1. On October 15, 1997, the victim Eduardo Ansuli and three other persons were playing mahjong at the wake of a
certain Rosalina Petalpo. Barangay tanods were also present at the wake, about three meters from the mahjong
table. At the table, accused-appellant Noel Cuasay and a certain Johnson Suarez were seated at the right side of
Ansuli, watching the game. While Ansuli was picking a mahjong tile, accused-appellant suddenly stabbed Ansuli
with a Swiss-type knife, hitting the latter on the right breast.
2. Accused-appellant thereafter fled towards the residence of the barangay captain while Ansuli ran to his house.
3. Around 6:00 a.m. of the following day, Ansuli's dead body was found by the side of the road, approximately 50
meters from the location of the wake. In the same morning, the barangay captain surrendered accused-appellant to
the authorities.
4. Accused-appellant claimed killing Ansuli in self-defense.

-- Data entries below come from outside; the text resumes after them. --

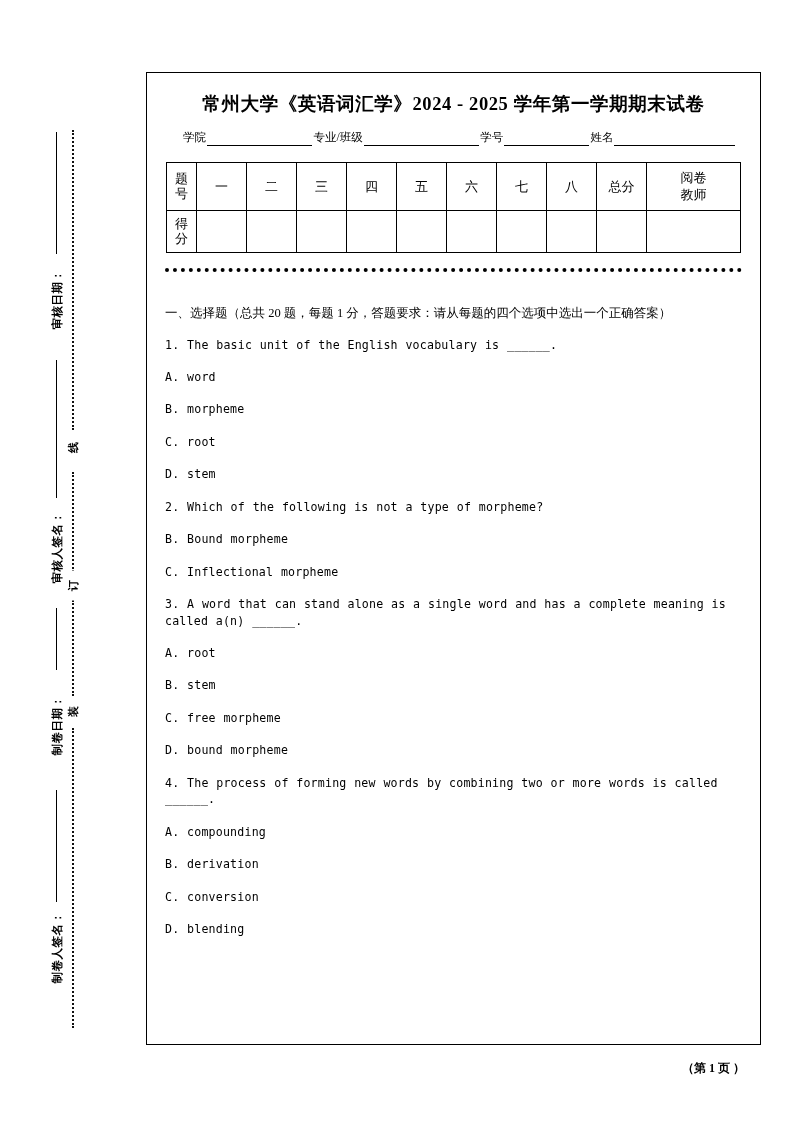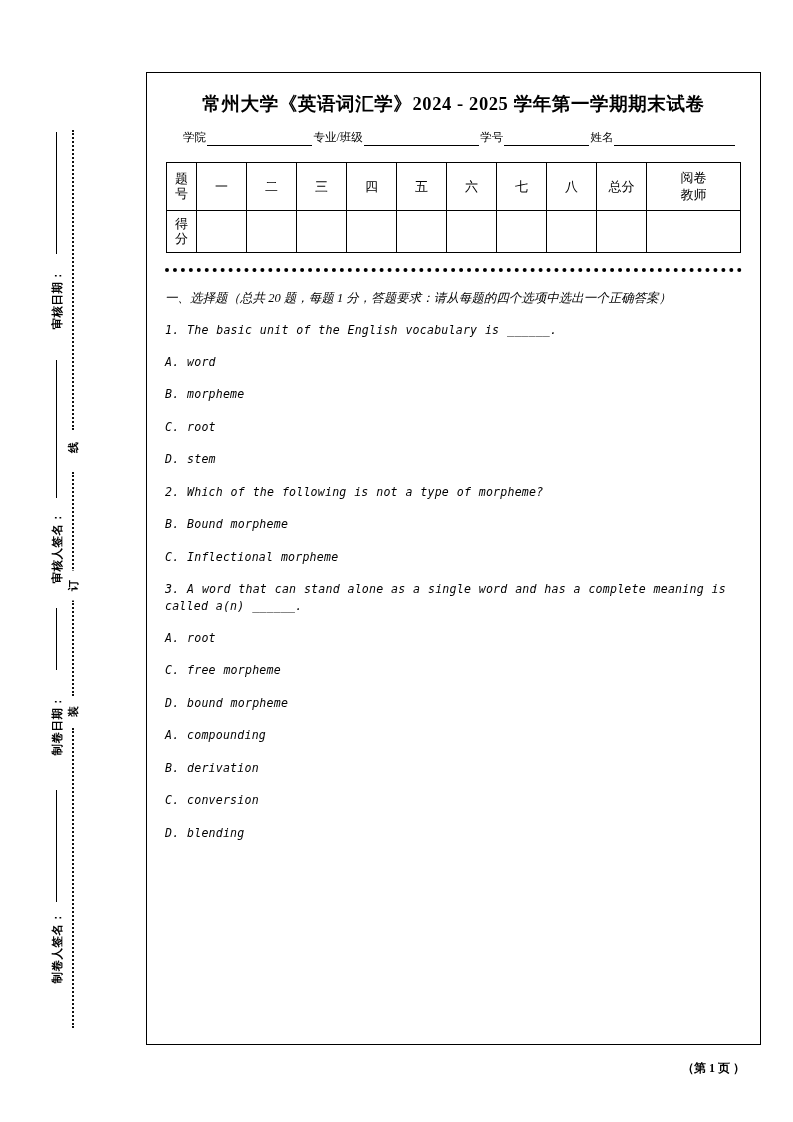"一、选择题（总共 20 题，每题 1" #body-content { font-style: italic -> none; margin-top: 16px -> 31px }
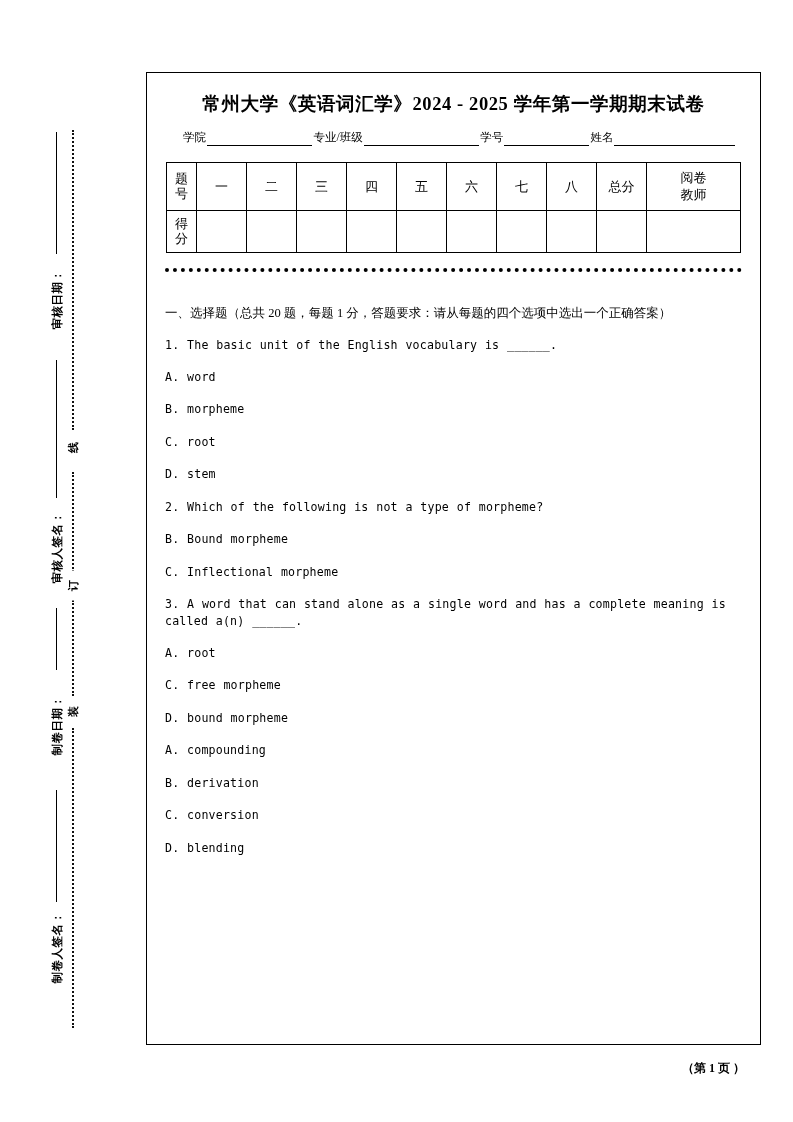"B. stem" p.q-opt { html: none -> <p>B. stem</p> }
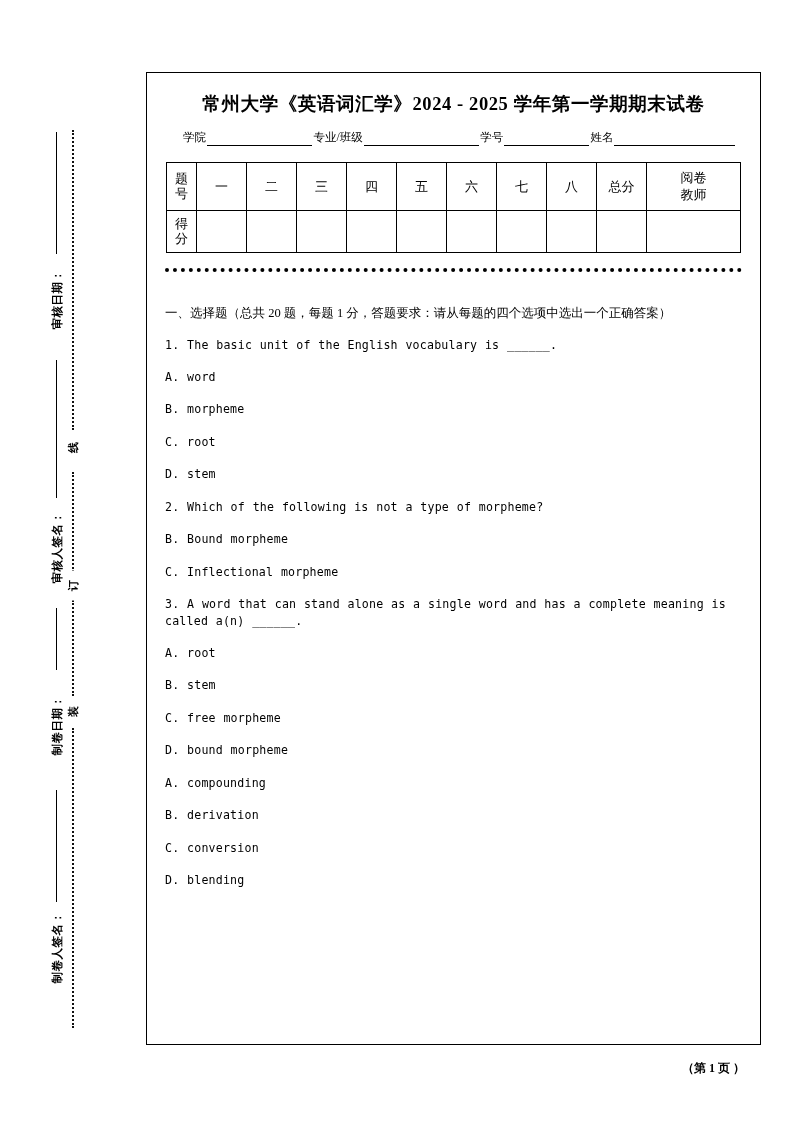"4. The process of forming" p.q-stem { html: none -> <p>4. The process of forming new words by combining two or more words is called ______.</p> }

He alleged that the victim suspected him of stealing PhP
20 and because of that, the victim boxed him three times. The victim allegedly verbally abused him. Accused-
appellant claimed that the victim called him patay gutom at pulubi and boxed him at the right shoulder. Thus, he
stabbed the victim with his fan knife then ran to the house of the barangay captain.
5. The lower court convicted the accused-appellant of the crime of murder, which the Court of Appeals affirmed with
modification.

Issue: Whether accused-appellant should be acquitted based on self-defense, or convicted for homicide only because of the
mitigating circumstance of passion or obfuscation that resulted in incomplete self-defense.

Held:

1. Accused-appellant failed to prove the requisites of self-defense. He failed to prove that there was unlawful
aggression on the part of the victim.
2. Accused-appellant's alternative claim of passion or obfuscation likewise deserves no credit. To be entitled to this
mitigating circumstance, the following elements must be present:
(1) there should be an act both unlawful and sufficient to produce such condition of mind; and
(2) the act that produced the obfuscation was not far removed from the commission of the crime by a considerable
length of time, during which the perpetrator might recover his normal equanimity.
3. There was no evidence of unlawful aggression or any act on the part of the victim that could have caused accused-
appellant to act with passion or obfuscation.
4. Judgment is affirmed with modification.